Por outro lado, na escola pública, a violência no bairro e nas imediações da escola foi constantemente tematizada pelos professores, pela coordenação e pela direção. Embora essa violência não atinja de modo direto e frequente o espaço escolar, seu impacto e ação pode, segundo os funcionários, sentir-se de forma dramática e indireta, em particular pelo número considerável de alunos e de ex-alunos que deixam a instituição ou mudam de bairro por

sofrerem ameaças, ou mesmo que já foram assassinados por causa do envolvimento no tráfico de drogas.

É nesses dois cenários que procuramos compreender o modo como se manifestam as ações de indisciplina e de bullying, caracterizando-nas quanto à frequência, à ocorrência, à maneira como os alunos sofrem suas consequências e à forma como agem, pensam e enfrentam o problema da agressão entre pares. Da mesma forma, procuramos compreender o modo como professores, direção e coordenação compreendem e sofrem essa problemática, intervindo nela.

5.4 Colégio Josias Gomes: a comunidade escolar

Os estudantes que frequentam este colégio se situam na faixa etária de 3 a 17 anos e são alunos que não apresentam distorção idade/série. Conforme registro no Projeto Político Pedagógico (PPP), muitos alunos do Ensino Médio já trabalham e alguns atuam como estagiários; entretanto, a maior parte dedica-se aos estudos. Como já vimos, as famílias dos alunos possuem renda razoável, pois muitos pais são funcionários públicos, trabalhadores do comércio, pequenos empresários, empregados em empreiteiras e na construção civil. Segundo consta no PPP, muitos pais lutam, com dificuldade, para manterem seus filhos no colégio, uma vez que acreditam no bom desempenho deles.

O quadro do pessoal técnico, pedagógico e administrativo é composto por uma diretora pedagógica, uma pedagoga, uma secretária e auxiliares de secretaria. A quantidade de profissionais docentes oscila a cada ano, conforme o número de turmas. Todos os profissionais são devidamente habilitados para o desempenho de suas respectivas funções, e o cotidiano escolar dificilmente é desestruturado por questões técnicas ou administrativas, como faltas de profissionais, ausência de professores, ou por quaisquer outros motivos relacionados com o problema da violência.

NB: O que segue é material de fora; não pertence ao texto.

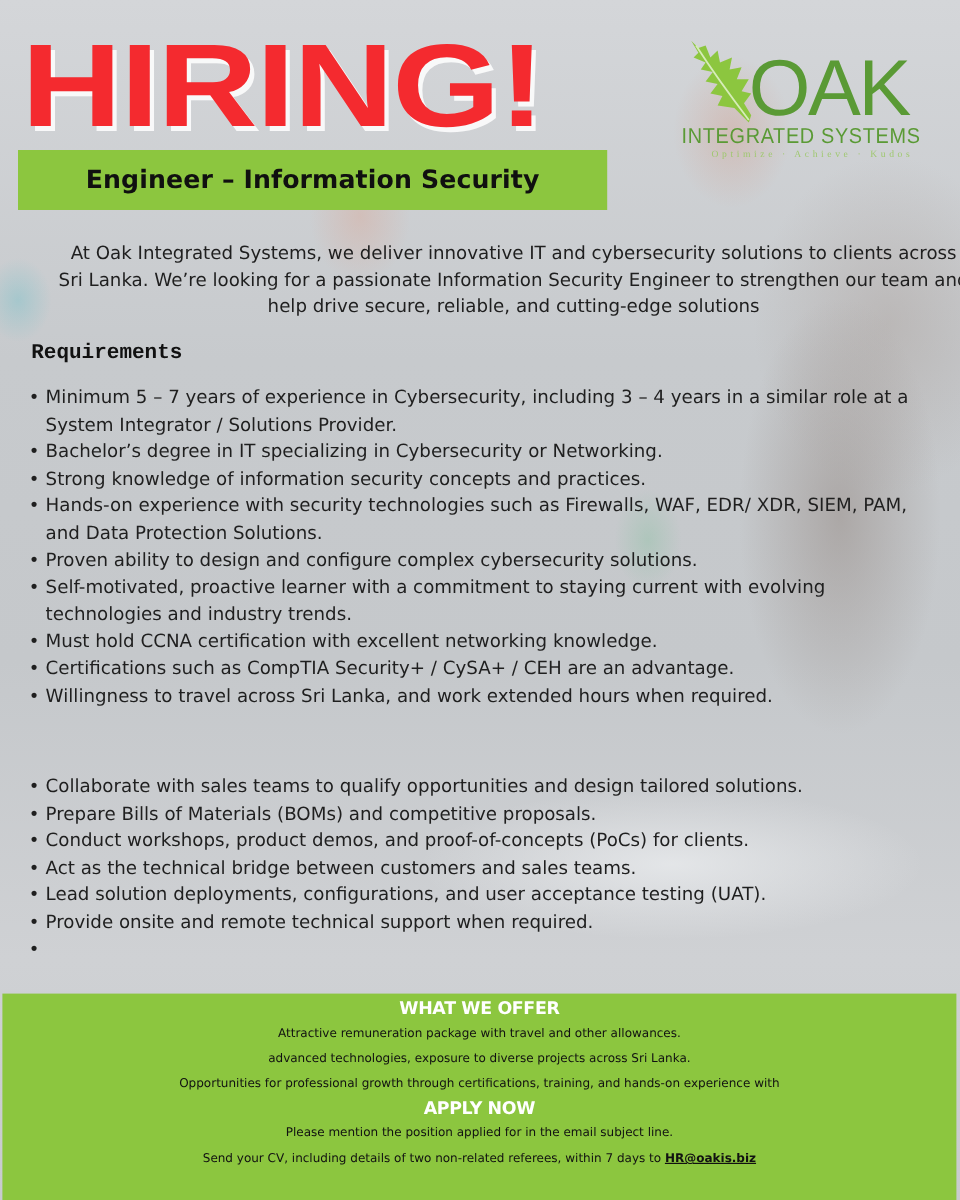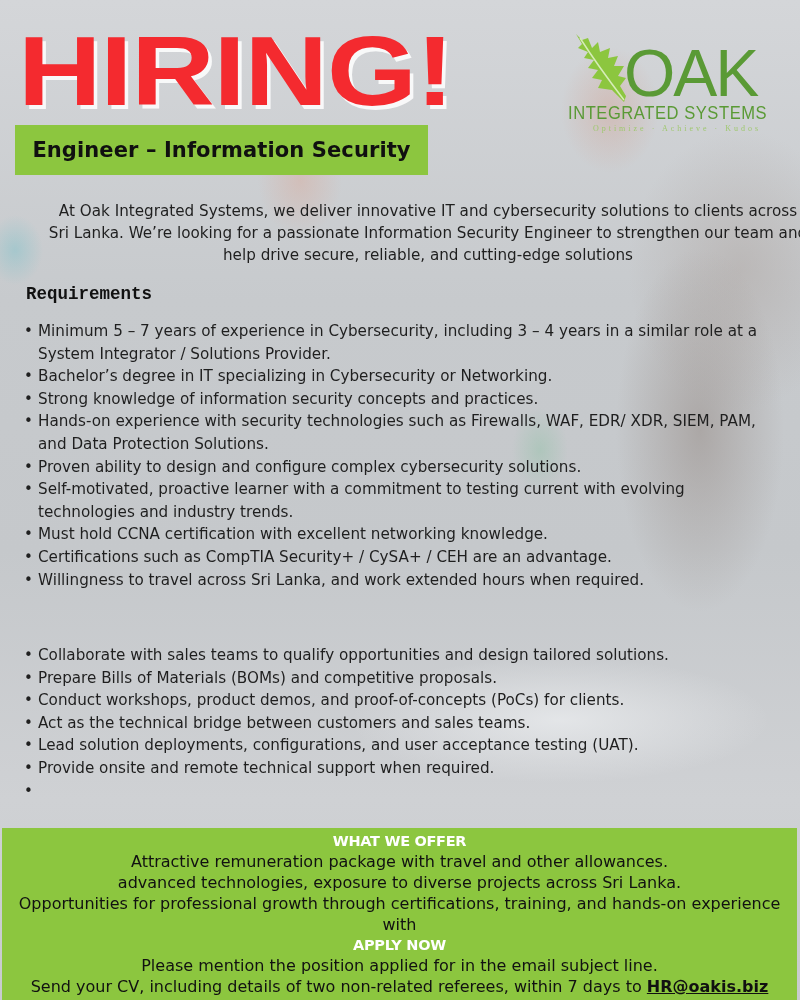"Engineer – Information Security" .subtitle-bar { width: 413px -> 491px }
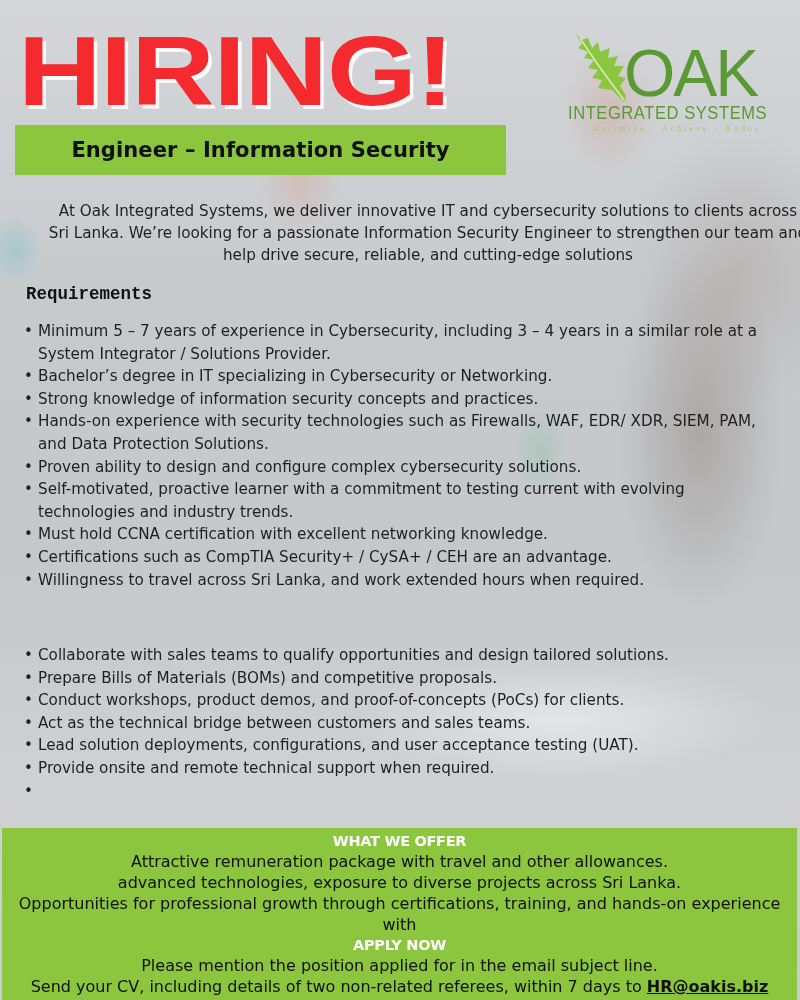"Self-motivated, proactive learner with a" span { text: testing -> staying }
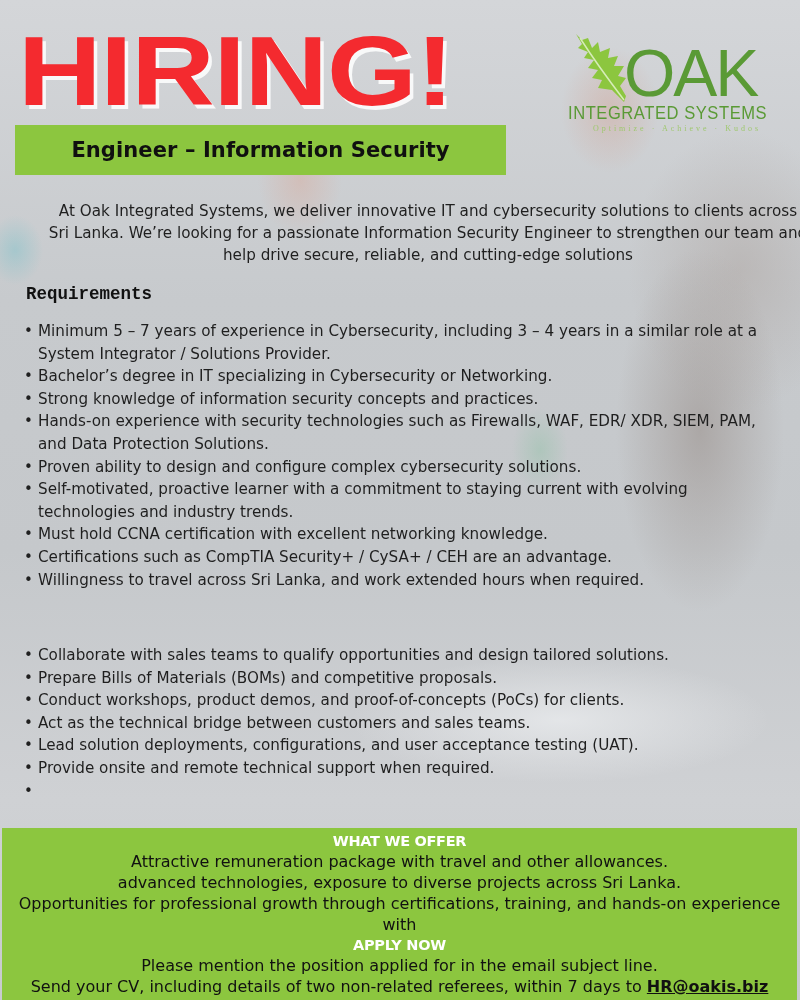"Attractive remuneration package with" .offer .p { font-size: 16px -> 10px }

O único problema relatado pelos gestores, como veremos nas entrevistas, é a elevada rotatividade de docentes.

O colégio dispõe de ampla infraestrutura para o seu pleno funcionamento. Além dos recursos técnicos didáticos e pedagógicos essenciais, ele possui quadra poliesportiva ampla e bem estruturada para a realização de diversas modalidades esportivas, além de piscina adulta e infantil para a prática de natação. Há também uma sala de informática com computadores individuais e um professor capacitado para auxiliar os alunos, uma biblioteca com amplo acervo de livros, enciclopédias e coleções, um laboratório de Ciências bem equipado, com diversos recursos didáticos. O colégio dispõe, ainda, de um parquinho ao ar livre, de

brinquedoteca e de uma área verde reservada ao descanso e a atividades ao ar livre, denominada bosque.